O emprego dos BEC significaria uma revolução por lidar, simultaneamente, com as causas e com as consequências do crime, do medo e da violência. A ideia de confronto aberto seria substituída pela ocupação permanente dos territórios dominados pelo crime com políticas públicas. O Exército poderia evitar, ainda, que quadrilhas ou milícias tomassem conta das unidades do “Minha Casa, Minha Vida”antes mesmo que elas sejam entregues à população. Quase o Plano Marshal brasileiro para a reconstrução da esfera pública nestas localidades e a garantia de cidadania.
Caso o leitor não saiba, os BEC são um dos grandes orgulhos do Exército Brasileiro, cujo lema é “Braço Forte, Mão Amiga”. Esta mão amiga vem ajudando o desenvolvimento nacional há mais de 100 anos. Durante os governos Lula e Dilma, os engenheiros militares foram empregados para obras de duplicação de rodovias, transposição do rio São Francisco e construção de aeroportos, dentro outras. Exército não serve apenas para matar o inimigo, como alguns salvadores da pátria gostam de anunciar.
Em função deste recente emprego, os Batalhões de Engenharia de Construção (BEC) estão muito bem equipados e treinados. Entretanto, sua capacidade está ociosa, dada a atual situação fiscal do país e as prioridades dos atuais dirigentes do país. Atualmente existem 12 BEC’s, sendo 5 na região Nordeste, 4 na Norte, 2 na Centro Oeste e 1 na Sul.
O emprego dos BEC’s é coordenado pelo Departamento de Engenharia e Construção do Exército. Ele é feito através de convênios como os governos municipais e estaduais, ou diretamente junto ao governo federal. Dependendo da obra, os militares do Exército podem contratar civis para auxiliar os trabalhos e podem atuar, em parceria com TCU ou Ministério Público, na fiscalização e prevenção da corrupção que infelizmente tem marcado o setor de infraestrutura do país desde tempos imemoriais.

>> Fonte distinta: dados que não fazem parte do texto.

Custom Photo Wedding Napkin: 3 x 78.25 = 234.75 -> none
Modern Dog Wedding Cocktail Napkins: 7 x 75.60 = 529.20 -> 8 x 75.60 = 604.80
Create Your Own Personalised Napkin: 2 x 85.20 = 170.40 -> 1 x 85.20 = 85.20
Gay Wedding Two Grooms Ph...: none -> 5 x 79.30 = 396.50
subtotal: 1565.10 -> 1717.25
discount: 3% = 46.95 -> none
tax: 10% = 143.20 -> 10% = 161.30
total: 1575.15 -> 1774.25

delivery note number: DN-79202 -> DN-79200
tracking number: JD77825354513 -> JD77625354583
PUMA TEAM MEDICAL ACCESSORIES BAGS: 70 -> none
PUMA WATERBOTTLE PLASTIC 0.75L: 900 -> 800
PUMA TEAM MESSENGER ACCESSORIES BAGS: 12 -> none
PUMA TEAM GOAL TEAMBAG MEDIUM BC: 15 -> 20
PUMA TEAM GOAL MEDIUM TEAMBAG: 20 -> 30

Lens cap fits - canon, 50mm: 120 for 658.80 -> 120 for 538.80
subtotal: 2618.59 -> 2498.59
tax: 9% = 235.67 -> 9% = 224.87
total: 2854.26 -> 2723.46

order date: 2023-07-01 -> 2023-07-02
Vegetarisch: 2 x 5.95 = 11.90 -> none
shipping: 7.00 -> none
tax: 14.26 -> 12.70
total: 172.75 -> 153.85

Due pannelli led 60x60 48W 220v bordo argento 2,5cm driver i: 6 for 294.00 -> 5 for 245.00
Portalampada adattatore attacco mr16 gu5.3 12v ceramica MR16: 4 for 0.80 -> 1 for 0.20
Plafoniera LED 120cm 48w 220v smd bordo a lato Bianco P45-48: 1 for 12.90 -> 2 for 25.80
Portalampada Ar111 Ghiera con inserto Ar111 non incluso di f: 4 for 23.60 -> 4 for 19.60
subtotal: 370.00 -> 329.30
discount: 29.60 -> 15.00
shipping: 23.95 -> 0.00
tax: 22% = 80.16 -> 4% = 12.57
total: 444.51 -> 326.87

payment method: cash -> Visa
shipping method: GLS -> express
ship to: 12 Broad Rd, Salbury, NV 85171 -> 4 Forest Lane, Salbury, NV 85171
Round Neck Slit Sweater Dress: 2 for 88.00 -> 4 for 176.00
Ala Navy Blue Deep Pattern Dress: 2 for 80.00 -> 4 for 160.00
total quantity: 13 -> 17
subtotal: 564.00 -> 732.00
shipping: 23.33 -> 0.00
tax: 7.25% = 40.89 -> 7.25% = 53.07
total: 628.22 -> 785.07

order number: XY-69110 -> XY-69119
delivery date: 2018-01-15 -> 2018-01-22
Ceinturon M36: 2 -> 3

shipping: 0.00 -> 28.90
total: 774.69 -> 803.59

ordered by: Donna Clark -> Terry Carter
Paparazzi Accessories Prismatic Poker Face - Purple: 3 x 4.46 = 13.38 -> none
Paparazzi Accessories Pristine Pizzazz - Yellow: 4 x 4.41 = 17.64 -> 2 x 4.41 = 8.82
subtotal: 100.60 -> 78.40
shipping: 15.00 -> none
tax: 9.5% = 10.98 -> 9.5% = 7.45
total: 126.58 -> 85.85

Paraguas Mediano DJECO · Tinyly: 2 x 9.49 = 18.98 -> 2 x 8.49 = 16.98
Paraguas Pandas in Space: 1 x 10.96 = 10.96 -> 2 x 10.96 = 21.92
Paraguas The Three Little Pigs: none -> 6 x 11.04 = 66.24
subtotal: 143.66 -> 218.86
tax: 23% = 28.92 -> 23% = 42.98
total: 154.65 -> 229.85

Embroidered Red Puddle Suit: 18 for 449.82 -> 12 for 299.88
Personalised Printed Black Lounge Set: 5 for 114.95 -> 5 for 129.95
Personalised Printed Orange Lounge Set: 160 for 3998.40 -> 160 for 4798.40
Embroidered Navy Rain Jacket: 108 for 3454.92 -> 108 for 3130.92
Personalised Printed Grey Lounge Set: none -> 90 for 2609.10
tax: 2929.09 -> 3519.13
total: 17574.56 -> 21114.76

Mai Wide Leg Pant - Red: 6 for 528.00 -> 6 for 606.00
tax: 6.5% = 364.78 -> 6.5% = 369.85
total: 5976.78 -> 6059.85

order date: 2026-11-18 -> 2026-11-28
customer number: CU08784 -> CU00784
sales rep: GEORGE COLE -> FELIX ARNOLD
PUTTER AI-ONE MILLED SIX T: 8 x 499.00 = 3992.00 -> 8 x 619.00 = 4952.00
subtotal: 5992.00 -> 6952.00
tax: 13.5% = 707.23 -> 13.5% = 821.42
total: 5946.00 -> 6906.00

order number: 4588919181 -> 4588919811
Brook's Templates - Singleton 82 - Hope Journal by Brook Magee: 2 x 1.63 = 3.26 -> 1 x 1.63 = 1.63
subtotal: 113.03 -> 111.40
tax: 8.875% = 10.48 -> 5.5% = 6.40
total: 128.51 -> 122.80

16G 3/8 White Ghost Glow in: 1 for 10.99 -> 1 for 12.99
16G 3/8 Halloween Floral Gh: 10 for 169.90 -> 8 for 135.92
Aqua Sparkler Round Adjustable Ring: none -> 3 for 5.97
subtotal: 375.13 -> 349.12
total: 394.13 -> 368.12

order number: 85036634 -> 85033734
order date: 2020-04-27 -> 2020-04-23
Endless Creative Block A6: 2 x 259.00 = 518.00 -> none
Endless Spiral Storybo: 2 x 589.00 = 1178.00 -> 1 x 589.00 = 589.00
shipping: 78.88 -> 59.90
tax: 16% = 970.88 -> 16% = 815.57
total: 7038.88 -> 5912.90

Seu emprego não depende de intervenção federal, que tem impactos no funcionamento regular do Congresso Nacional, ou Operação de Garantia da Lei e da Ordem (GLO). E as obras poderão ser custeadas com os recursos já existentes no Ministério das Cidades. Não se trata aumentar os gastos, mas de dar foco e efetividade a eles.
Dito de outro modo, se valorizarmos o pensamento estratégico que marca da doutrina militar das Forças Armadas no mundo, mostra-se muito mais eficiente em termos de conquista dos objetivos de pacificação e incorporação cidadã de milhões de jovens à sociedade da “ordem” investirmos na desconstrução dos ambientes que possibilitam que territórios fiquem à mercê de quadrilhas, milícias e facções criminosas. Segurança Pública não pode ficar reféns de teses equivocadas, desprovidas de evidências e saturadas por um novo ciclo de doutrinação ideológica, mesmo que este seja de direita, que muitos confundem com o lado do “bem”.
O lado da Segurança Pública é a nossa Constituição e é nela que as instituições de Estado balizam suas condutas e missões.